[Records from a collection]
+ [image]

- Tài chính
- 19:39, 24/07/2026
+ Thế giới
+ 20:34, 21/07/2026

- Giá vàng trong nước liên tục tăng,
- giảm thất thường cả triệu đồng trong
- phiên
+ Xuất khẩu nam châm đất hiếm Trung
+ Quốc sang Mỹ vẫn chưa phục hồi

# [Work task]
Your task is to copy every entry above, exactly as written.

# [Answer section]
+ [image]

- Tài chính
- 19:39, 24/07/2026
+ Thế giới
+ 20:34, 21/07/2026

- Giá vàng trong nước liên tục tăng,
- giảm thất thường cả triệu đồng trong
- phiên
+ Xuất khẩu nam châm đất hiếm Trung
+ Quốc sang Mỹ vẫn chưa phục hồi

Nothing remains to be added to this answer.